Exercise objective
Every entry that follows must be written out exactly, apart from its pictures.

Code change snippets:
######
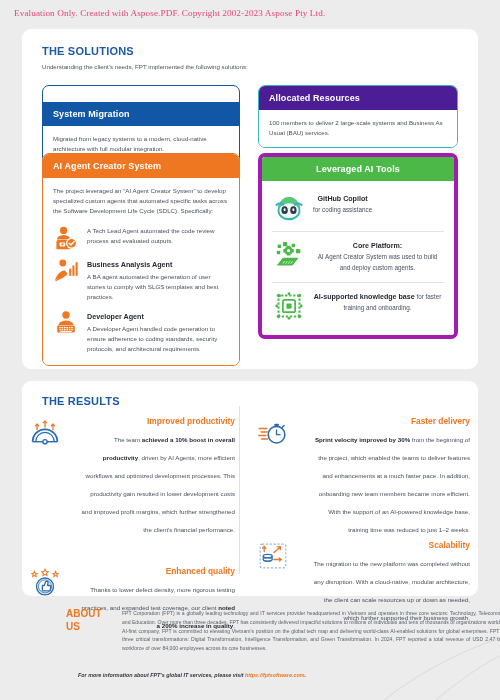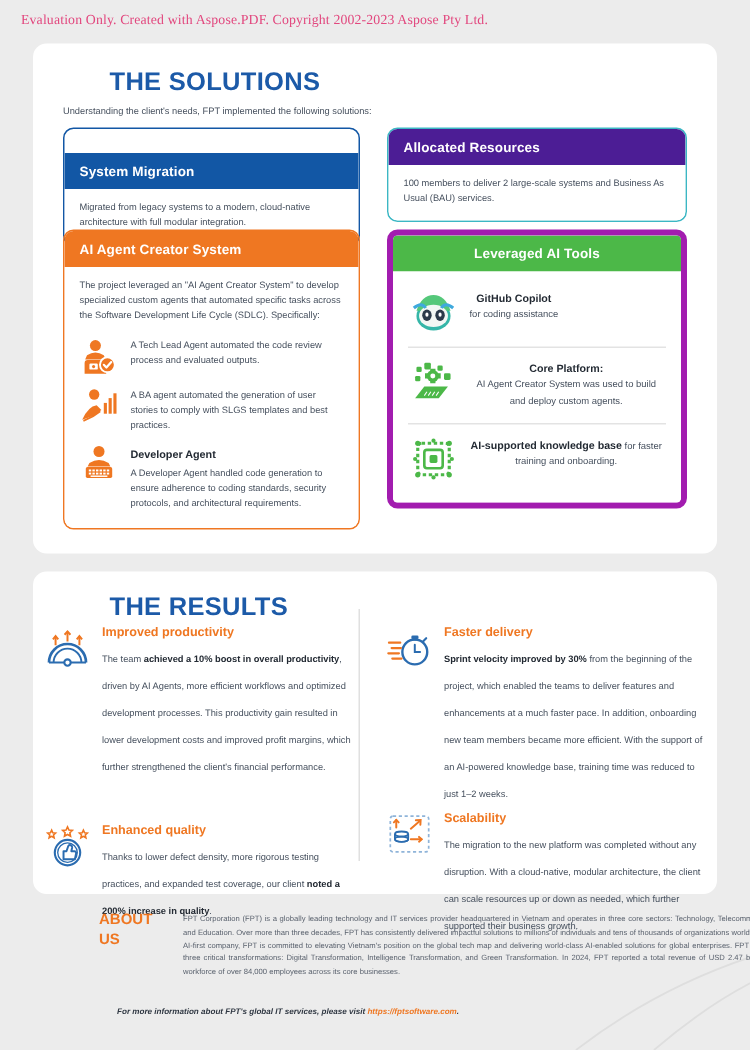"THE SOLUTIONS" .section-title { font-size: 17px -> 11px; margin-left: 31px -> none }
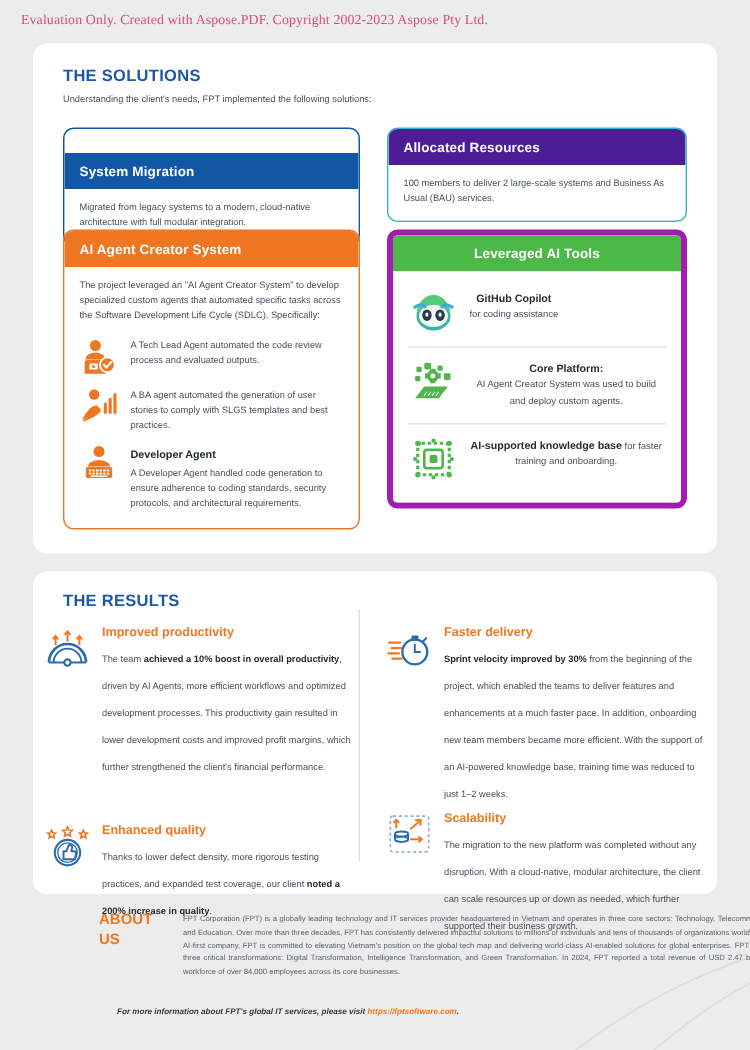"Business Analysis Agent" h4 { html: none -> <h4>Business Analysis Agent</h4> }
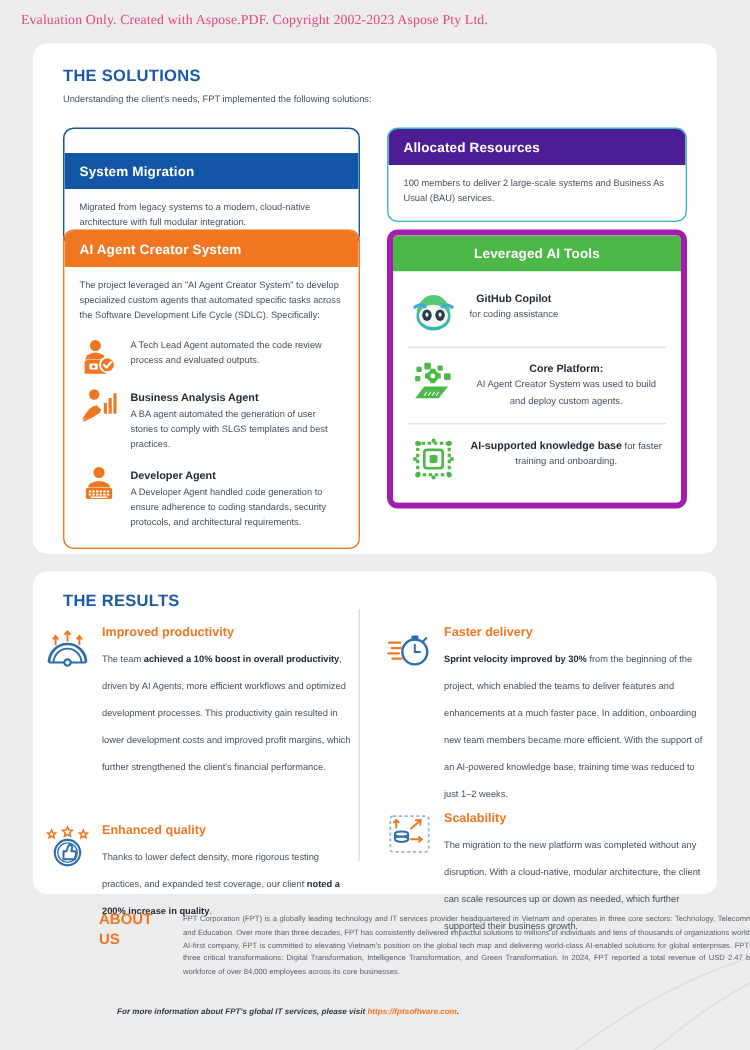"Improved productivity" .res-item { gap: 8px -> 20px; text-align: none -> right }
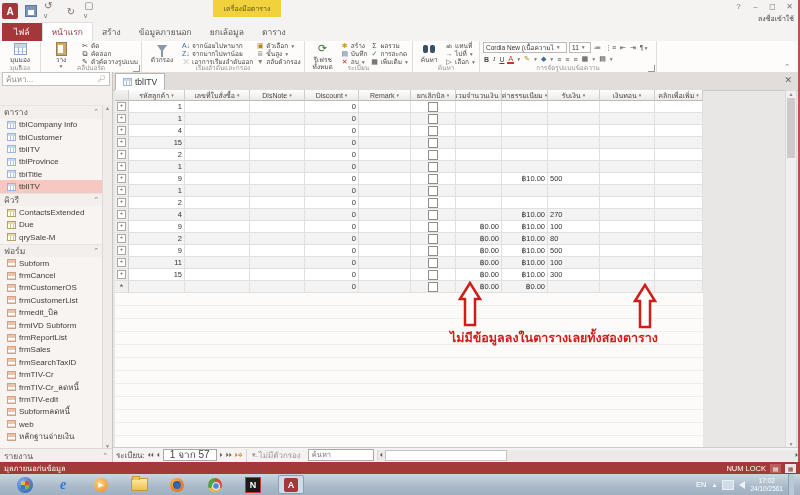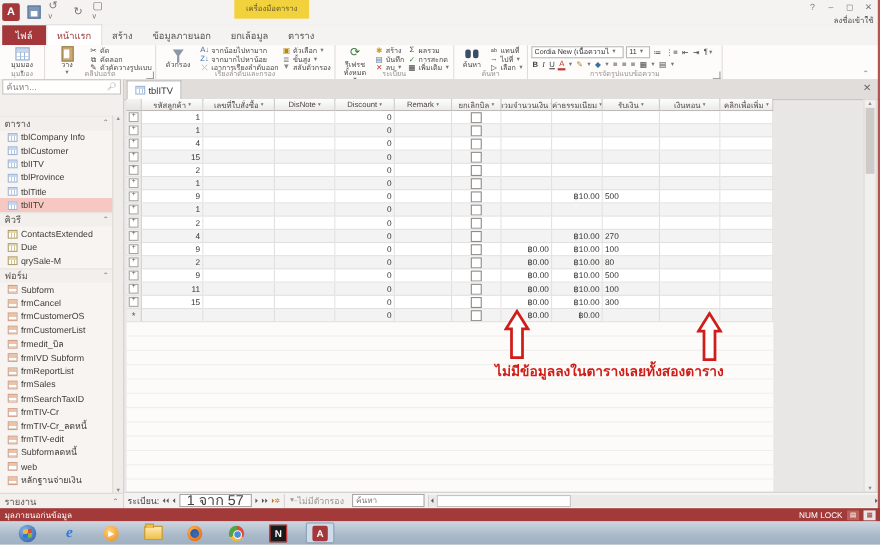"1 จาก 57" #rn-pos { font-size: 13px -> 10px }
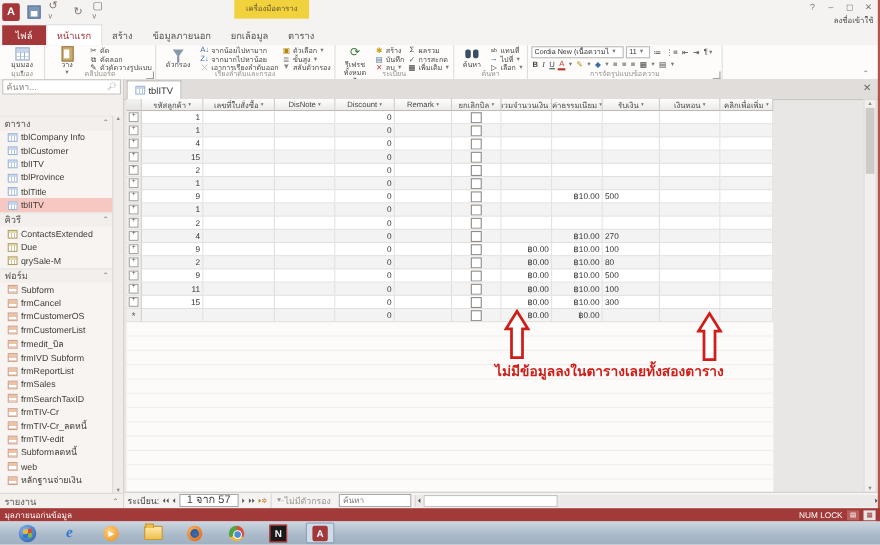"EN" div { html: none -> <div> <span>EN</span> <span>▲</span> <span></span> <span></span> <div> <div>17:02</div> <div>24/10/2561</div> </div> <div></div> </div> }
######
Written response
"THE SOLUTIONS" .section-title { font-size: 17px -> 11px; margin-left: 31px -> none }
"Business Analysis Agent" h4 { html: none -> <h4>Business Analysis Agent</h4> }
"Improved productivity" .res-item { gap: 8px -> 20px; text-align: none -> right }
"1 จาก 57" #rn-pos { font-size: 13px -> 10px }
"EN" div { html: none -> <div> <span>EN</span> <span>▲</span> <span></span> <span></span> <div> <div>17:02</div> <div>24/10/2561</div> </div> <div></div> </div> }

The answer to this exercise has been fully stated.